I don’t think that the new internet business models that remove barriers to publishing and content are necessarily detrimental to the publishing business. The only way internet business models would be detrimental would be if publishers refused to evolve and grow with the times and technology, and refused to reevaluate their own positions in the market.

I don’t know what the exact solution is in order for publishers to stay in the game, but perhaps it is their role in the publishing process that needs to change. Publishers, more often than not, have an extensive network of editors, designers, publicists, etc, that authors could tap into to give their own book the edge over the plethora of books that are being independently produced and designed, for instance by the author themselves. Rather than being gatekeepers, publishers could become a network collective, guiding and assisting people who feel they need the extra assistance.

If I were an average Joe (forgetting all my mPub knowledge), I would feel daunted if I wrote a book and tried to publish myself. As Kitterage stated in their article, “There is a massive oversupply of books, and marketing them to increasingly distracted consumers is an incredibly steep hill to climb.” This is obviously not to say that it can’t be done on one’s own — there are thousands of books on the contrary. But if I want to fight through the crowd to make my way to the front row, I would feel foolish if I didn’t ask for some help along the way. I may still want to be a self-publisher, but I would want to find a someone in a network of marketers that know more than I do and can either guide me in the steps to make myself, or make them for me. Perhaps that’s through sponsorship, but without the help of a publishing house (in the sense of them evolving into a network to assist the public) my book wouldn’t necessarily reach as far as it could.

In order to survive (and have any chance of thriving) publishers will need to reduce their costs so that they can compete with the individuals who are going elsewhere.

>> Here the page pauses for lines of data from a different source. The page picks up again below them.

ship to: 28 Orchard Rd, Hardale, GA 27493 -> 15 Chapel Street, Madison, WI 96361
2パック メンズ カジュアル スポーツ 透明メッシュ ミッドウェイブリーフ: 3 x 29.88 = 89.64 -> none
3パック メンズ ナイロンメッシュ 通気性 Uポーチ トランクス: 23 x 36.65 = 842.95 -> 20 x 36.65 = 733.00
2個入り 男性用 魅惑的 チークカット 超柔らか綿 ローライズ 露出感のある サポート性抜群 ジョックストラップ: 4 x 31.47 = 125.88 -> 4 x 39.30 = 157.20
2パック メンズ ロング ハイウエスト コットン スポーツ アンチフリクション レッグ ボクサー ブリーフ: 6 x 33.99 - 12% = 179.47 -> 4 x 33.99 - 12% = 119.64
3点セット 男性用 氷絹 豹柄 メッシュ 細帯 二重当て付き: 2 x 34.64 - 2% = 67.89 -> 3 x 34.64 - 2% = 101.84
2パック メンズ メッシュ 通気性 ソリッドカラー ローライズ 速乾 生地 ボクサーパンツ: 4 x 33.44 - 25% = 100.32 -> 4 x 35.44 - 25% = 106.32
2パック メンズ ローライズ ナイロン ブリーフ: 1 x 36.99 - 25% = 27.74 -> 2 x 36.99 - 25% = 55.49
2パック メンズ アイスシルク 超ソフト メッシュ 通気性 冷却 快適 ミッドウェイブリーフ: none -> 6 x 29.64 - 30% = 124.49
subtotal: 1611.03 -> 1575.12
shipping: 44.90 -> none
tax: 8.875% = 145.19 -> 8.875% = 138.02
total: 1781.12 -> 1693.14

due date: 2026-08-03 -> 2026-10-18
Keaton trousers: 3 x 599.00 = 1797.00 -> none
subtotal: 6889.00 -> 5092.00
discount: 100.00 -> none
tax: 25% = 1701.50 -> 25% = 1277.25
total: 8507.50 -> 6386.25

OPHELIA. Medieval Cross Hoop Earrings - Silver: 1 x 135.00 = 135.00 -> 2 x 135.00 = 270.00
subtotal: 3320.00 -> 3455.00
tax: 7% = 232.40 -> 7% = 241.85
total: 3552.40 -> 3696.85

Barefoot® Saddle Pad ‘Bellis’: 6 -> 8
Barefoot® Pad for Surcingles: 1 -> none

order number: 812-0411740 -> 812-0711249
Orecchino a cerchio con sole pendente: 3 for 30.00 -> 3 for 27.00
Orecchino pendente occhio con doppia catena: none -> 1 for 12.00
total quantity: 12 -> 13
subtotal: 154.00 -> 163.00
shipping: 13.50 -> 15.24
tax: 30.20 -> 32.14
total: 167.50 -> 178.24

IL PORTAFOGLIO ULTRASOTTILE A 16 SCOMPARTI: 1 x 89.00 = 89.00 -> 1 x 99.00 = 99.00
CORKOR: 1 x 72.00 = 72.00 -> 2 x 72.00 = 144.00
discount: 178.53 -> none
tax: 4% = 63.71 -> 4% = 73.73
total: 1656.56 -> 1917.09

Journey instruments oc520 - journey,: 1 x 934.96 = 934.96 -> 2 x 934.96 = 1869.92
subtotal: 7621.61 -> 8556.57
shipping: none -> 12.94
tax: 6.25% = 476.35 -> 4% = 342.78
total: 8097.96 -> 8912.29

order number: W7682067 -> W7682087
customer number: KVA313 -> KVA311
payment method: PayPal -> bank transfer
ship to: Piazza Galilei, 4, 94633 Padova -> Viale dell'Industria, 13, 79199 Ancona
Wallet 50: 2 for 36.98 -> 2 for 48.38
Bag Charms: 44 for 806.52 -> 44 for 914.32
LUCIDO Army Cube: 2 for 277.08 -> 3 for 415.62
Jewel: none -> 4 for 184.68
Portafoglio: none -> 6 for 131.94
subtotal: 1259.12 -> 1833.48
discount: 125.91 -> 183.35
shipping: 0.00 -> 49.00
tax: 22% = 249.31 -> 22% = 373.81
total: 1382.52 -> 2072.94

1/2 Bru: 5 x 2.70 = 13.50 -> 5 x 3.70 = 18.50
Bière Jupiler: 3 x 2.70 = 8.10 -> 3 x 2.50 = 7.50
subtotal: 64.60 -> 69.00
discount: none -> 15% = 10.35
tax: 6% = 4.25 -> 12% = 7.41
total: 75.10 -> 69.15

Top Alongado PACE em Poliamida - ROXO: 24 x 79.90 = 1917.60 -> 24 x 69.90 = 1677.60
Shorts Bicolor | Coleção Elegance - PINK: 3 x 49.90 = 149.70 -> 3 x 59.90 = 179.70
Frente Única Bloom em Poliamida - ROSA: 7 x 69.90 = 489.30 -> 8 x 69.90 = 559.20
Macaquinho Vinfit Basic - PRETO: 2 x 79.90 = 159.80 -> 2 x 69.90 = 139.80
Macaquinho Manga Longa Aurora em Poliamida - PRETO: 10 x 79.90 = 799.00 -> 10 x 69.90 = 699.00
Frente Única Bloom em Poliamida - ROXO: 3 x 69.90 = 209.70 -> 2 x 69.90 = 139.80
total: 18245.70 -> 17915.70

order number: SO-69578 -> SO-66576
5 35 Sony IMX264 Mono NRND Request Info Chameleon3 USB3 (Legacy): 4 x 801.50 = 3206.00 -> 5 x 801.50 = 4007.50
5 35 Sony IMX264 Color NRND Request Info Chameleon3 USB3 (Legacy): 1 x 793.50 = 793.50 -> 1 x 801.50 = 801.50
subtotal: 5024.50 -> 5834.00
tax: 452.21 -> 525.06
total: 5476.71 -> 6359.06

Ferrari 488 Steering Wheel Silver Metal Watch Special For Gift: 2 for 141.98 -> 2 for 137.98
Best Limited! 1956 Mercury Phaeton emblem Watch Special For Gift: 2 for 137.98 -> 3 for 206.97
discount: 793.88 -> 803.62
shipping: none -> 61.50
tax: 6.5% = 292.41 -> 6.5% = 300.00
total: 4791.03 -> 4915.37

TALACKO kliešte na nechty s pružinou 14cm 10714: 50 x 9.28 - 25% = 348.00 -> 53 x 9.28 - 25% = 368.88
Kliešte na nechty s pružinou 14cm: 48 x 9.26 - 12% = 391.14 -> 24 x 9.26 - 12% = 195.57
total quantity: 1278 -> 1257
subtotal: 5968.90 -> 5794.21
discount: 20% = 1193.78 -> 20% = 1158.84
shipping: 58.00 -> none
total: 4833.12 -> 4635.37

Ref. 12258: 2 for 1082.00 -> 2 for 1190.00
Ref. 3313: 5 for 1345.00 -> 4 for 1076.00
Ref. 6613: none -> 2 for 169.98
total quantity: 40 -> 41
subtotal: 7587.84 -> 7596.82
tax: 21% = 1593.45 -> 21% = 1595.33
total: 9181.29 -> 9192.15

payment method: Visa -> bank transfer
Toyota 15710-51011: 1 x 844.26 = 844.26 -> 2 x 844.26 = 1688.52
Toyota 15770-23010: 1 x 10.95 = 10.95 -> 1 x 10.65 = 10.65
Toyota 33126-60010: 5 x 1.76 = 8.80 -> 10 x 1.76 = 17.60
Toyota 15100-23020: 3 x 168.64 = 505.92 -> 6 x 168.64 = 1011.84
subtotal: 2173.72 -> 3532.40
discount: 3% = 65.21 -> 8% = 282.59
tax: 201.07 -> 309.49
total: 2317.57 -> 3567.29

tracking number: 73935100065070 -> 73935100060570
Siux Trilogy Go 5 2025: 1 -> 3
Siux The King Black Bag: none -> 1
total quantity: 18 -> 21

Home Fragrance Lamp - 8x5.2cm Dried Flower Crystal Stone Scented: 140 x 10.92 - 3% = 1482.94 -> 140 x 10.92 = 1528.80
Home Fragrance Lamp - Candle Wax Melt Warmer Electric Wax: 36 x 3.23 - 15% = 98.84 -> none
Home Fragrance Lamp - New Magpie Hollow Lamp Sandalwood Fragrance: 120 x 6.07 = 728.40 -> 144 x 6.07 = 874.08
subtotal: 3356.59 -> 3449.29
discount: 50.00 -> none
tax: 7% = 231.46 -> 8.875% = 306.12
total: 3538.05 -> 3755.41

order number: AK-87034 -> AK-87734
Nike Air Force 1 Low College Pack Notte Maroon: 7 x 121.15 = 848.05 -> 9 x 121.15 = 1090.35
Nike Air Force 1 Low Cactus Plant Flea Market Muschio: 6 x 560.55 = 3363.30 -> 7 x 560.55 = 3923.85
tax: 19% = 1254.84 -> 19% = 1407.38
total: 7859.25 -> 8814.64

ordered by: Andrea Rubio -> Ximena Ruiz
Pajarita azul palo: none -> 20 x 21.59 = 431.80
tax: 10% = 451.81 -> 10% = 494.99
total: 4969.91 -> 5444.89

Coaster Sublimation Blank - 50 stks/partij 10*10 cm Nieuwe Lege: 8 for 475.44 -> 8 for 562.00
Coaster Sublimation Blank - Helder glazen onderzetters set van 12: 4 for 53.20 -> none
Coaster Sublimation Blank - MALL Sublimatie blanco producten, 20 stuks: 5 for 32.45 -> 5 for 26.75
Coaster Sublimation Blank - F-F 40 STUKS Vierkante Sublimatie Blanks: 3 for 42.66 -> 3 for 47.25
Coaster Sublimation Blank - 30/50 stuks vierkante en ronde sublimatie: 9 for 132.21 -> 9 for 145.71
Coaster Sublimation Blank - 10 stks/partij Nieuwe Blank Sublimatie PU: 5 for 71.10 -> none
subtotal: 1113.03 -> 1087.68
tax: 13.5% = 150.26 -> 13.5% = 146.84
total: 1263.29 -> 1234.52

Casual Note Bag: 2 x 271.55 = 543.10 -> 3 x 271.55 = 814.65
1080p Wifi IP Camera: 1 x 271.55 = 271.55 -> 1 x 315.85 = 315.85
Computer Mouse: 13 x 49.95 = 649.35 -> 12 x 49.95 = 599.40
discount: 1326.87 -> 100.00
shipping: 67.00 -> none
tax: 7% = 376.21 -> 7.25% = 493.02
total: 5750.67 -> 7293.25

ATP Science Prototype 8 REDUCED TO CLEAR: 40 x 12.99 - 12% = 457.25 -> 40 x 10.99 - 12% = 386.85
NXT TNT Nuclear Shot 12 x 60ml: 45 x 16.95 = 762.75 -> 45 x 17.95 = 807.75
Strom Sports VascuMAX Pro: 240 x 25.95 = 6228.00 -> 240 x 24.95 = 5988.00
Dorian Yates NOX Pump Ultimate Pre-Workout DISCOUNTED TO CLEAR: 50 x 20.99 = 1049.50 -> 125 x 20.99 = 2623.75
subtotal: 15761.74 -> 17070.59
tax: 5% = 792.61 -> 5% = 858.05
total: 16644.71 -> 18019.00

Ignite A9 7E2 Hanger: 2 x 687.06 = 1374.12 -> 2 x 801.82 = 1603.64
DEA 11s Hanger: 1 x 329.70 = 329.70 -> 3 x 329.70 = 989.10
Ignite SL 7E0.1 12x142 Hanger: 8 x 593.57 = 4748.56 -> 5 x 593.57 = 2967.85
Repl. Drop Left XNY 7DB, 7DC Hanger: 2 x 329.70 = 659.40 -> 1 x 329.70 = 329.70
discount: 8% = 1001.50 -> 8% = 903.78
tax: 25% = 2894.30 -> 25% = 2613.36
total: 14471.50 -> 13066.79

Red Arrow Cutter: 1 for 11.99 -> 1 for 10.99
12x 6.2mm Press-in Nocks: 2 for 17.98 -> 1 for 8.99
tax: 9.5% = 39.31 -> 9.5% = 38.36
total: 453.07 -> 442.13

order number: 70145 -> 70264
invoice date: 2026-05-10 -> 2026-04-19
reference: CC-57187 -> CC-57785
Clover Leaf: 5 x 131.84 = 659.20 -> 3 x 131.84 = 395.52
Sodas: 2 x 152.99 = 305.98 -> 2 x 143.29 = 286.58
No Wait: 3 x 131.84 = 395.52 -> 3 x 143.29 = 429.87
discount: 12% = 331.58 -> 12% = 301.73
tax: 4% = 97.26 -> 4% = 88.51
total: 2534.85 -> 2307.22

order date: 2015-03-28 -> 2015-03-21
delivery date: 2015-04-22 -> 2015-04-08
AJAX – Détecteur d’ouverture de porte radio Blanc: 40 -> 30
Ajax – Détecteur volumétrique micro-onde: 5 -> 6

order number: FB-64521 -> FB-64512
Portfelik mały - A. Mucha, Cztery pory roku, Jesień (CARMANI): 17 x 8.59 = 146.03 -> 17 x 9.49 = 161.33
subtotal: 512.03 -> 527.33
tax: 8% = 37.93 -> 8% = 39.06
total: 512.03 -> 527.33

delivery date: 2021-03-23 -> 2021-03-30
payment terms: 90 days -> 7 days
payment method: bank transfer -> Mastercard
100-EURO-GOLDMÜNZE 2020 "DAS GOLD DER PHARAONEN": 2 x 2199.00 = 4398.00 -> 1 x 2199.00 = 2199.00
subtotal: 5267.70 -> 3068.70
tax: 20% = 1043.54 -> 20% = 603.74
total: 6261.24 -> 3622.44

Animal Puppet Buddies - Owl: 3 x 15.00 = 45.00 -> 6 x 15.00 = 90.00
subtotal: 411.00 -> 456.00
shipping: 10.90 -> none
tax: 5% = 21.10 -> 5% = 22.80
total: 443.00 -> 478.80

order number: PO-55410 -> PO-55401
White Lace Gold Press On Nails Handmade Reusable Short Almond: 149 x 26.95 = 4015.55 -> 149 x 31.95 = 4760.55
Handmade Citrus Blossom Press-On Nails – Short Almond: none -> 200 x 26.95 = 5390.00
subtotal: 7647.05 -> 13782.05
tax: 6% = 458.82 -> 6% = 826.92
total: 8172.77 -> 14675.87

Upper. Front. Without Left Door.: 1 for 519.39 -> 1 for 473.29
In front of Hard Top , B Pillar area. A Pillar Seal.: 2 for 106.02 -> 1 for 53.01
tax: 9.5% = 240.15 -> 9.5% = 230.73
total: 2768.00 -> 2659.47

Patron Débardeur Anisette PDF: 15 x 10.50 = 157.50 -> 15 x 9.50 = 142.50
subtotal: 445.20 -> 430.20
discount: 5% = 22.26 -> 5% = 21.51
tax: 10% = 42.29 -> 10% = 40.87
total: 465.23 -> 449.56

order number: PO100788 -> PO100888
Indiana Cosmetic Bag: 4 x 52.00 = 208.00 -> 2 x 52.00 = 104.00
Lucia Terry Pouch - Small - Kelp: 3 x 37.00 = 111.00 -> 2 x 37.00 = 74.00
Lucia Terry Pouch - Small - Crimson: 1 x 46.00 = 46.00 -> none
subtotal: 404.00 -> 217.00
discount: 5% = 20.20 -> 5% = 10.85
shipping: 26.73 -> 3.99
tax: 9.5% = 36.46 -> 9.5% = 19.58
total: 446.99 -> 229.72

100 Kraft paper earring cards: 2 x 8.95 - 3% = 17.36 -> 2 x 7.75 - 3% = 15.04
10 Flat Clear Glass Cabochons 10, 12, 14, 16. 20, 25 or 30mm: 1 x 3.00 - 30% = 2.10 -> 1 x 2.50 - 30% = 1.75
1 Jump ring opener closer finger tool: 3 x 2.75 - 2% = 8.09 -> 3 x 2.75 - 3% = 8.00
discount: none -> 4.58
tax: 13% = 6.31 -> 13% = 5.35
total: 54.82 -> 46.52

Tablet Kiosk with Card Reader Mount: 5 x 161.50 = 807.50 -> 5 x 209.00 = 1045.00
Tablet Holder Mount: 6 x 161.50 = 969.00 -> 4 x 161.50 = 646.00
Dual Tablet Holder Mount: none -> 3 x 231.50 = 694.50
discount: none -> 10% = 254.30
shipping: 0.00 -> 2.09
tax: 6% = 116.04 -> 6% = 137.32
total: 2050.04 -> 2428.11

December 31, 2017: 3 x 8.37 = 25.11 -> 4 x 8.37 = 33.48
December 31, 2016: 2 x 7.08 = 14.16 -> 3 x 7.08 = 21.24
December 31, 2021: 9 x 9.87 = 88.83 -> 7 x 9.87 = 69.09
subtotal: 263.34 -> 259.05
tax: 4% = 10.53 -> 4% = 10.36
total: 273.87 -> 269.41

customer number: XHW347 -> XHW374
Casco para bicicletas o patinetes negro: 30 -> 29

Perhaps by having pick-and-choose professional service packages, they may be able to better cater to each individual author’s needs, and allow themselves time to reestablish their footing in the publishing game.


Publishing Online: Disruptive but in a Good Way

Online business models (or at least an online portion of a business model) are fast becoming an almost-requirement for most businesses in a majority of industries. Publishing, as it happens, is one of the most naturally-attuned industries to acclimatize to the digital revolution—the act of it, but unfortunately not the business models surrounding it. The act of publishing has become so accessible and easy, that creating a business out of it can seem incredibly daunting and nigh impossible. Because if “anyone” can do it, where is your monopoly, and how do you make money off of it?

Absolutely the advent of the internet has greatly disrupted publishing as it once was, but I do not think in a detrimental way. It has reinvented how a vast majority of publishing—the making public of things—is done, has changed a lot about how distribution and publicity is approached, and even affected the kind of content consumed. But I think, in time as society comes to terms with new technologies, it will only prove to be beneficial, so long as we do not approach the measure of such as directly related to vast monetary gain and world-dominance in an infinitely, kaleidoscopically niche industry.

The accessibility of digital publishing has created many platforms of new ways for sharing vast amounts of content, as immediately or delayed as the content publisher desires. But this new flex in content distribution comes at quite a literal cost: revenue.

In the short term it may seem like a detriment, but in the long term, I think new business styles that better reflect our online ecosystem will be found/developed (like they already are). And publishers should be fully embracing this new modality in order to have an open mind in thinking how to make it work, so that new ways of generating that necessary revenue can be found.

Online Publishing and the Quest for Diverse Books

Internet business models are in general trending towards removing the space between the creator and the consumer. The complex filtration systems of traditional business models are disappearing and there is a profound increase in creators only going through a single intermediary, such as an online hosting platform, to reach their intended audience. This calls in to question the value of industries such as the publishing industry that function to filter and ideally refine content from authors before it eventually makes its way to the reader. This new business model is potentially detrimental because it will require authors to have capital in order to publish their books. I believe that the publishing industry must put an emphasis on publishing diverse and innovative books in order to continue to stay relevant within this changing market.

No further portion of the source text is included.